> **WORK INSTRUCTIONS**
What is needed is an exact copy of the entries below, from the line that contains "Sum | Tarief eigenaar niet-woning: 1.324" through the final line, both included, and nothing else.

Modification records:
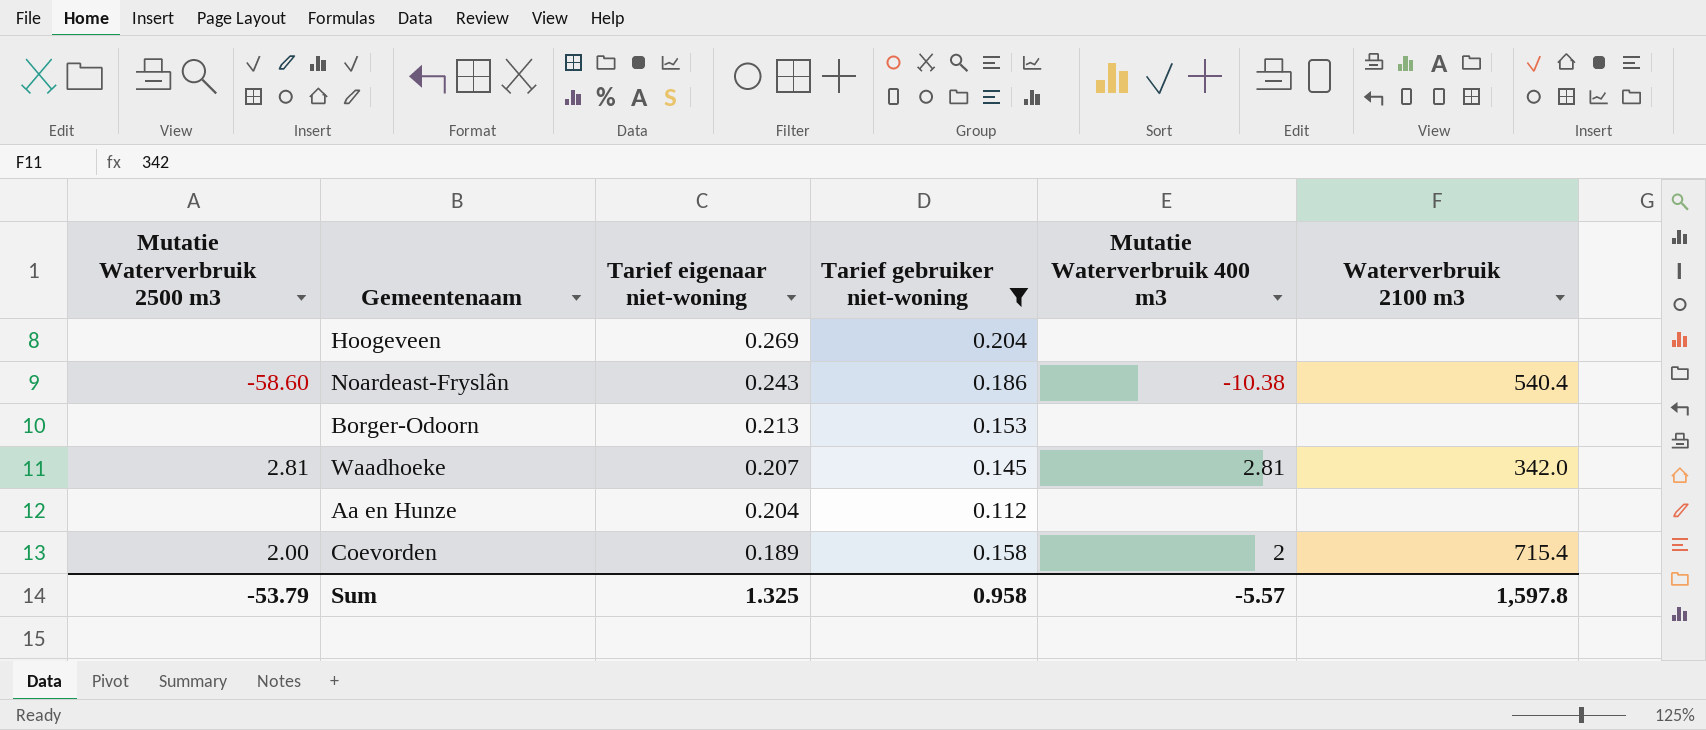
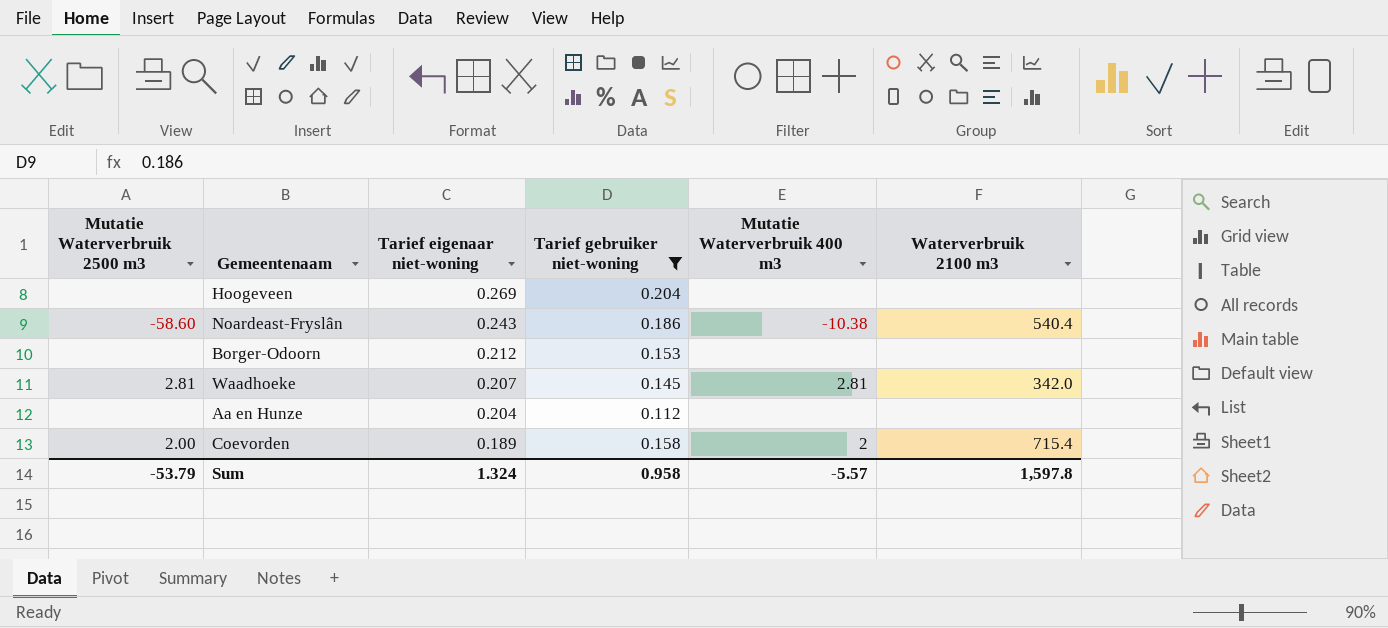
Borger-Odoorn | Tarief eigenaar niet-woning: 0.213 -> 0.212
Sum | Tarief eigenaar niet-woning: 1.325 -> 1.324

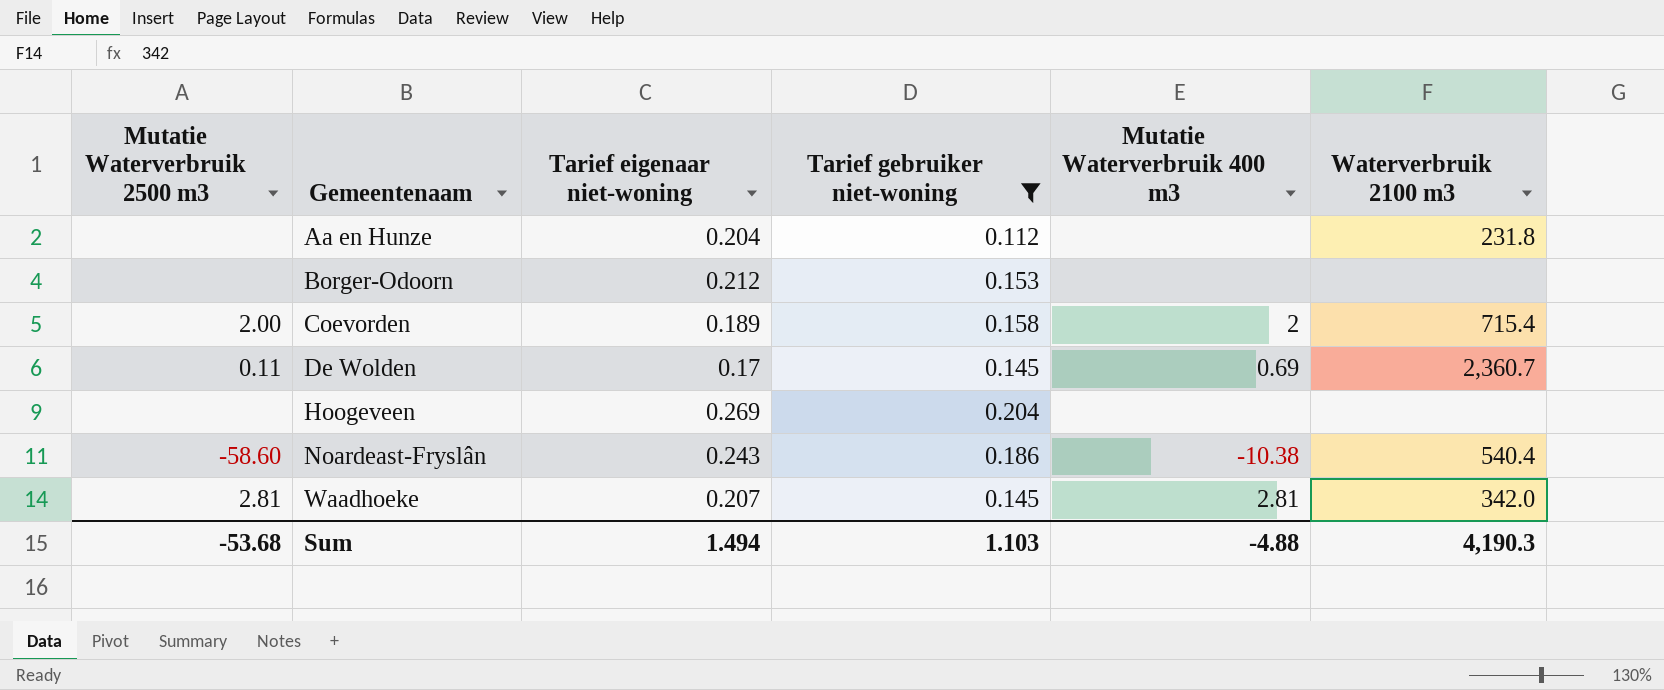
row order: Tarief eigenaar niet-woning descending -> Gemeentenaam ascending
Aa en Hunze | Waterverbruik 2100 m3: none -> 231.8
row De Wolden: none -> 0.11 | 0.17 | 0.145 | 0.69 | 2,360.7
Sum | Mutatie Waterverbruik 2500 m3: -53.79 -> -53.68
Sum | Tarief eigenaar niet-woning: 1.324 -> 1.494
Sum | Tarief gebruiker niet-woning: 0.958 -> 1.103
Sum | Mutatie Waterverbruik 400 m3: -5.57 -> -4.88
Sum | Waterverbruik 2100 m3: 1,597.8 -> 4,190.3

> **RESULT OF THE TASK**
Sum | Tarief eigenaar niet-woning: 1.324 -> 1.494
Sum | Tarief gebruiker niet-woning: 0.958 -> 1.103
Sum | Mutatie Waterverbruik 400 m3: -5.57 -> -4.88
Sum | Waterverbruik 2100 m3: 1,597.8 -> 4,190.3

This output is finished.